Nesta segunda-feira (9), o Tribunal Regional Eleitoral da Paraíba (TRE-PB) recebeu denúncia apresentada pelo Ministério Público Eleitoral (MPE) contra o ex-prefeito de Cabedelo, Vitor Hugo Peixoto Castelliano, e as ex-vereadoras Fabiana Maria Régis e Geusa de Cássia Ribeiro Dornelas. O caso está ligado à Operação Xeque-Mate, que investigou um esquema de corrupção na política do município.
Segundo o Ministério Público, os três são acusados de integrar uma organização criminosa e de praticar peculato-desvio por meio da nomeação de servidores fantasmas na Câmara Municipal de Cabedelo entre 2017 e 2018.

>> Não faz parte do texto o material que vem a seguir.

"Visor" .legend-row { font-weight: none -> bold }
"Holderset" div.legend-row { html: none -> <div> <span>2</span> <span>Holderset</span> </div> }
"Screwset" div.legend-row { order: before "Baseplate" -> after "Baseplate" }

A denúncia foi analisada pela juíza Helena Fialho, relatora do processo, que seguiu o entendimento do MPE de que há indícios suficientes para o recebimento da acusação. Durante a sessão, a Corte também acatou sugestão para que o Ministério Público investigue a possível ocorrência de improbidade administrativa no caso.
De acordo com as investigações, quando ainda era vereador, Vitor Hugo teria negociado apoio político e se comprometido a seguir os interesses do então prefeito de Cabedelo, Leto Viana. Em troca, ele teria recebido vantagens financeiras.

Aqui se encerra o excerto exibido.